From software games are hard and it's not like they cheated someone into
buying the game, who is not in the target audience.

Disability options that don't affect the design vision are not a problem. But
the developer should have the option to choose their market and audience.

------
mcv
To me, it really depends on the kind of game, and why I'm playing it. Some
games really are about the challenge. They're meant to be hard, because the
game _is_ the challenge. Remove the challenge, and there's no game.

Other games are about the content, the story, and the challenge is preventing
you from accessing it.

For example, I play The Witcher on easy mode, but strategy games on hard. I've
used save-scumming with some roguelikes, and that tends to ruin them a bit.
It's a core feature of roguelikes that you're not supposed to play like that.
I'm currently playing CK2 on Iron Man mode (no reloading old saves), which
means I'm forced to stick with bad decisions and bad luck, and that makes the
game different than I planned, but a lot more interesting; I'm no longer
automatically the most successful ruler in the world.

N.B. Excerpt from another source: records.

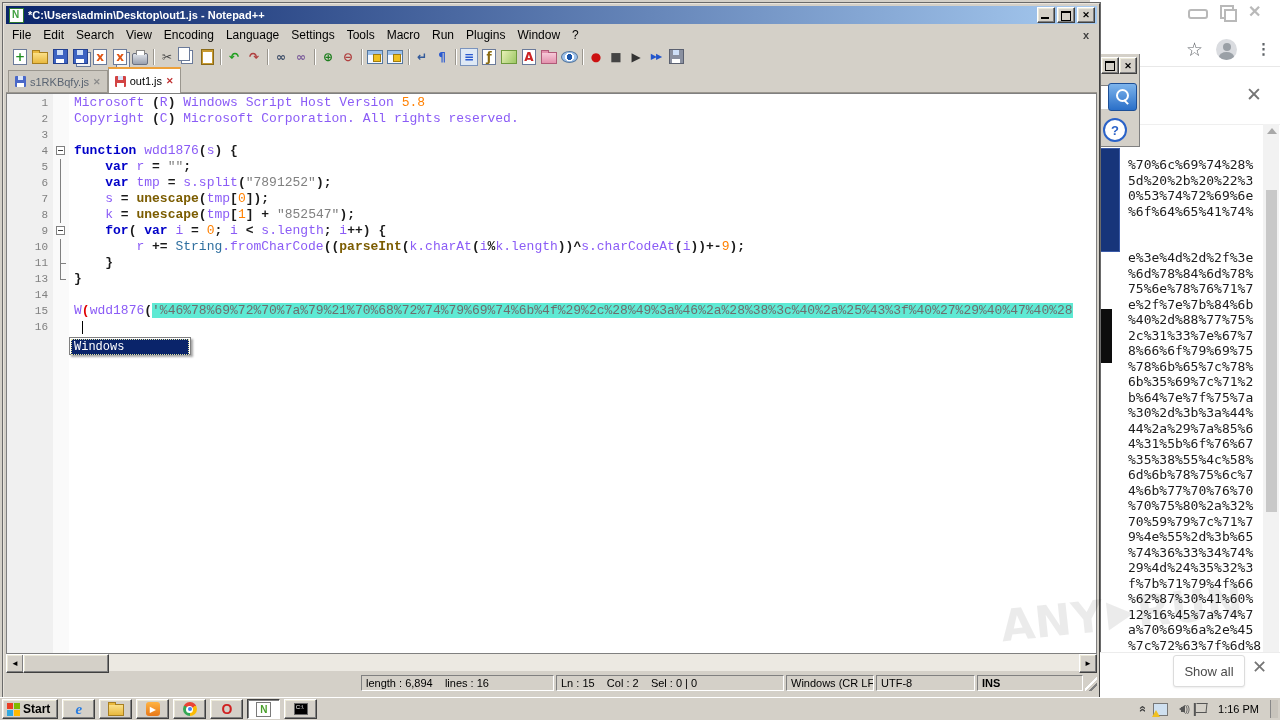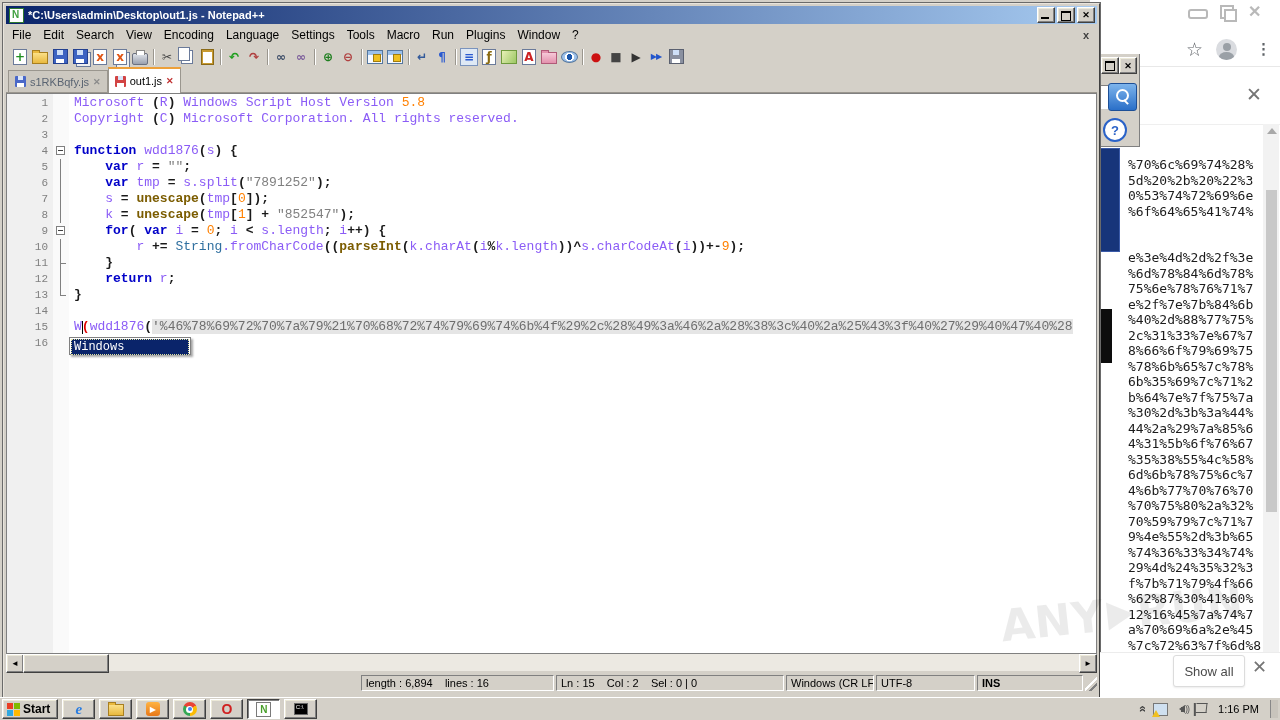--- a/index.html
+++ b/index.html
@@ -112,21 +112,21 @@
   .fold-tee::after{content:"";position:absolute;left:7px;top:8px;width:6px;height:1px;background:#808080;}
   .codetext{white-space:pre;padding-left:5px;}
   .s-p{color:#8b5cf6;}
   .s-k{color:#0000c8;font-weight:bold;}
   .s-n{color:#ff8000;}
   .s-s{color:#808080;}
   .s-o{color:#1a1a1a;font-weight:bold;}
   .s-f{color:#7b5c00;font-weight:bold;}
   .s-t{color:#2f6f9f;}
   .s-r{color:#e00000;font-weight:bold;}
-  .s-sel{color:#6e6e6e;background:#e5e5e5;}
+  .s-sel{color:#6e6e6e;background:#5eead4;}
   .caret{position:absolute;left:75px;top:227px;width:1px;height:13px;background:#000;}
   .autocomplete{position:absolute;left:62px;top:243px;width:122px;height:18px;background:#fff;border:1px solid #808080;box-shadow:2px 2px 2px rgba(0,0,0,0.35);box-sizing:border-box;padding:1px;}
   .autocomplete .row{background:#0a246a;color:#fff;font-family:"Liberation Mono",monospace;font-size:12px;height:14px;line-height:14px;padding-left:2px;border:1px dotted #e0e0a0;}
 
   .hscroll{position:absolute;left:2px;right:2px;top:650px;height:17px;background:#ece9e2;display:flex;}
   .hs-arrow{width:16px;height:17px;font-size:8px;color:#000;flex:none;}
   .hs-thumb{position:absolute;left:17px;top:0;width:84px;height:17px;}
   .hs-right{position:absolute;right:0;top:0;}
 
   .statusbar{position:absolute;left:2px;right:2px;top:669px;height:20px;background:#d4d0c8;display:flex;align-items:center;font-size:11px;color:#000;gap:2px;}
@@ -452,25 +452,20 @@
             <span class="ln">10</span>
             <span class="fold fold-v"></span>
             <span class="codetext"><span class="s-p">        r </span><span class="s-o">+=</span><span class="s-p"> </span><span class="s-t">String</span><span class="s-p">.fromCharCode</span><span class="s-o">((</span><span class="s-f">parseInt</span><span class="s-o">(</span><span class="s-p">k.charAt</span><span class="s-o">(</span><span class="s-p">i</span><span class="s-o">%</span><span class="s-p">k.length</span><span class="s-o">))^</span><span class="s-p">s.charCodeAt</span><span class="s-o">(</span><span class="s-p">i</span><span class="s-o">))+-</span><span class="s-n">9</span><span class="s-o">);</span></span>
           </div>
           <div class="code-row">
             <span class="ln">11</span>
             <span class="fold fold-tee"></span>
             <span class="codetext"><span class="s-p">    </span><span class="s-o">}</span></span>
           </div>
           <div class="code-row">
-            <span class="ln">12</span>
-            <span class="fold fold-v"></span>
-            <span class="codetext"><span class="s-p">    </span><span class="s-k">return</span><span class="s-p"> r</span><span class="s-o">;</span></span>
-          </div>
-          <div class="code-row">
             <span class="ln">13</span>
             <span class="fold fold-corner"></span>
             <span class="codetext"><span class="s-o">}</span></span>
           </div>
           <div class="code-row">
             <span class="ln">14</span>
             <span class="fold"></span>
             <span class="codetext"></span>
           </div>
           <div class="code-row">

Although in the case of CK2, it does add value that I can also play without
Iron Man mode; it allows me to explore alternative histories where I'm more
successful than I deserve. But should a game like Pac-Man have an easy mode to
allow everybody to finish all levels? I don't think so.

------
Torgo
The entire movie/captioning analogy is off. Language spoken in movies isn't
meant to be adversarial but gameplay is. It's just not an accessibility issue.
I hate this argument because it feels manipulative. If it's about
accessibility and if you still say no, you're a monster.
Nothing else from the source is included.